_Task description_
If pictures appear among the lines below, leave them out while you return exactly the lines from the one with "top: 44px ->" through the one with "text: 地方政府债 ->".

Start of Supplied material

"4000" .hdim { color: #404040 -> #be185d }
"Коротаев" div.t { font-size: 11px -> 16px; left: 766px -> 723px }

End of Supplied material
Start of Supplied material

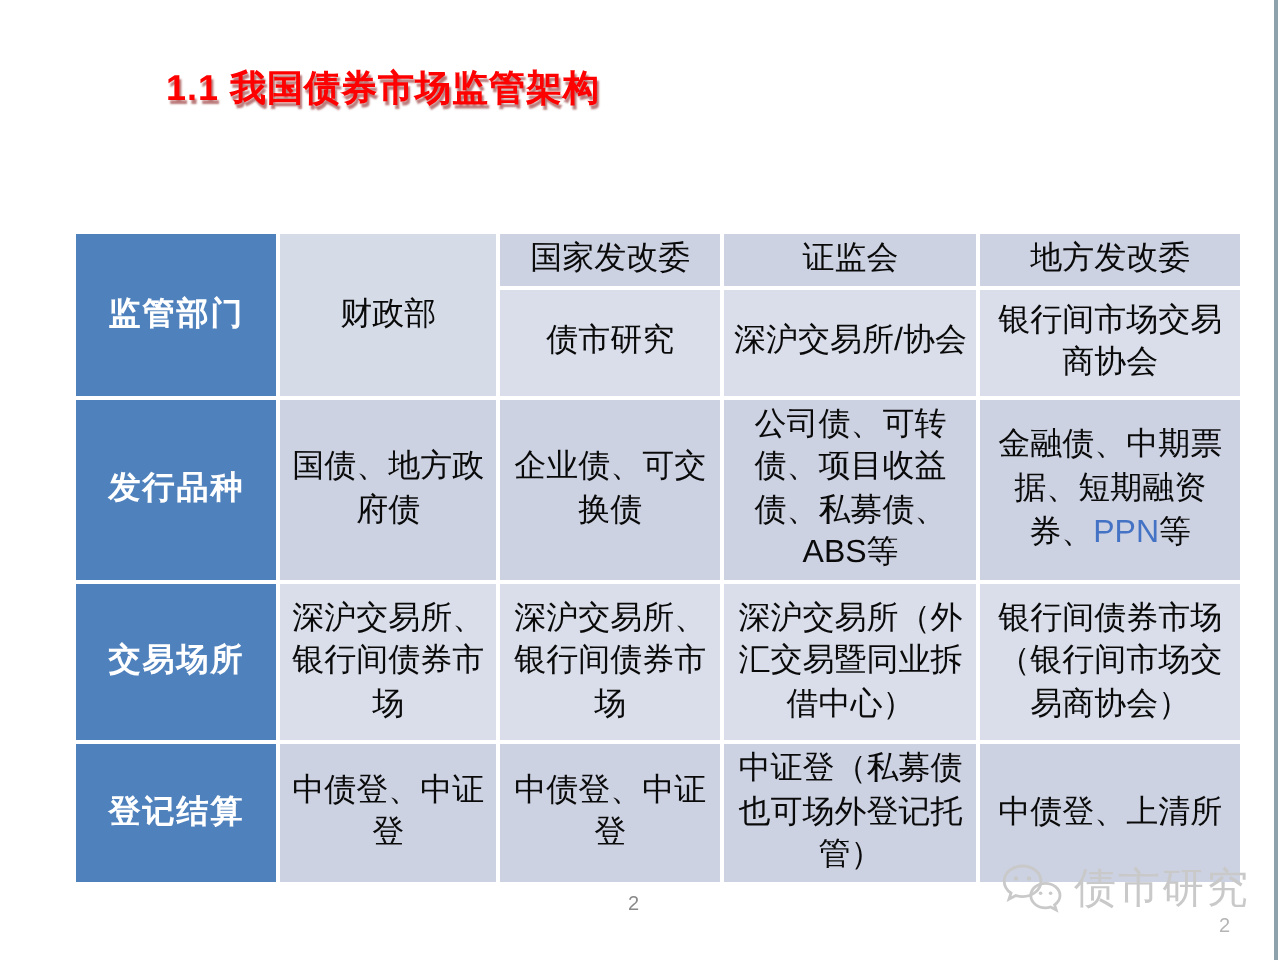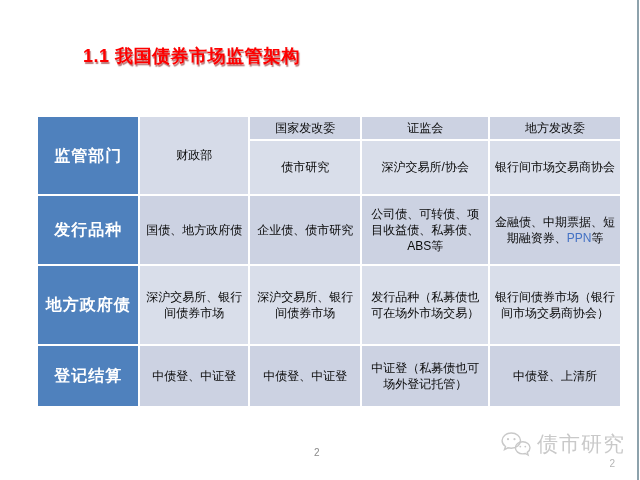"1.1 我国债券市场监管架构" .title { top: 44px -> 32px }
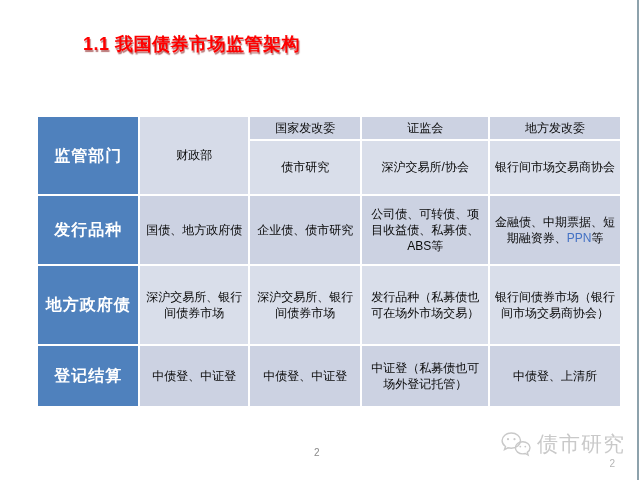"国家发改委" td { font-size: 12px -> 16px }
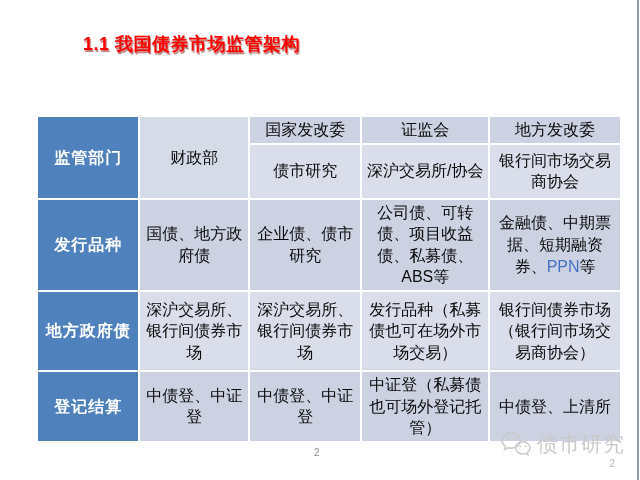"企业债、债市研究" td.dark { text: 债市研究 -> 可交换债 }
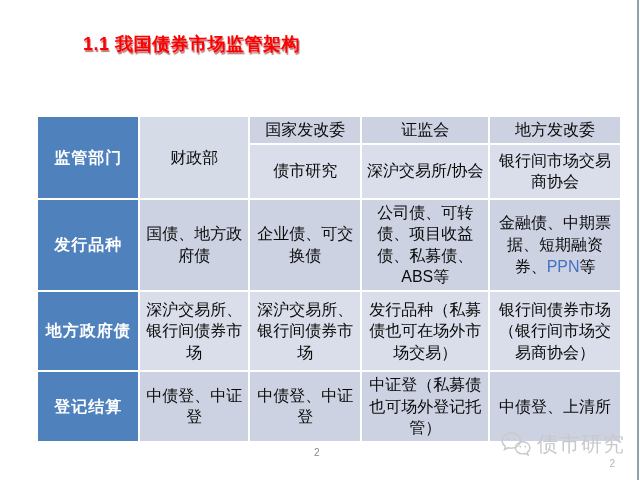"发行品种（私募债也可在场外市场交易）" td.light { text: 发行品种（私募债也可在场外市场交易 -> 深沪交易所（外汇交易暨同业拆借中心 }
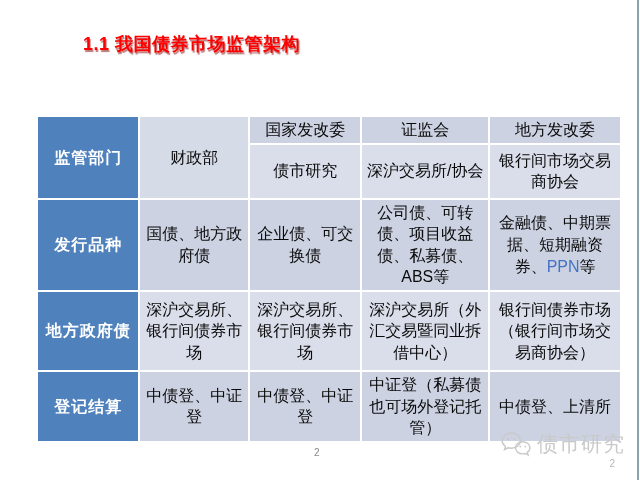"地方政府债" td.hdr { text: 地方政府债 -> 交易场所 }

End of Supplied material

_Result for this exercise_
"1.1 我国债券市场监管架构" .title { top: 44px -> 32px }
"国家发改委" td { font-size: 12px -> 16px }
"企业债、债市研究" td.dark { text: 债市研究 -> 可交换债 }
"发行品种（私募债也可在场外市场交易）" td.light { text: 发行品种（私募债也可在场外市场交易 -> 深沪交易所（外汇交易暨同业拆借中心 }
"地方政府债" td.hdr { text: 地方政府债 -> 交易场所 }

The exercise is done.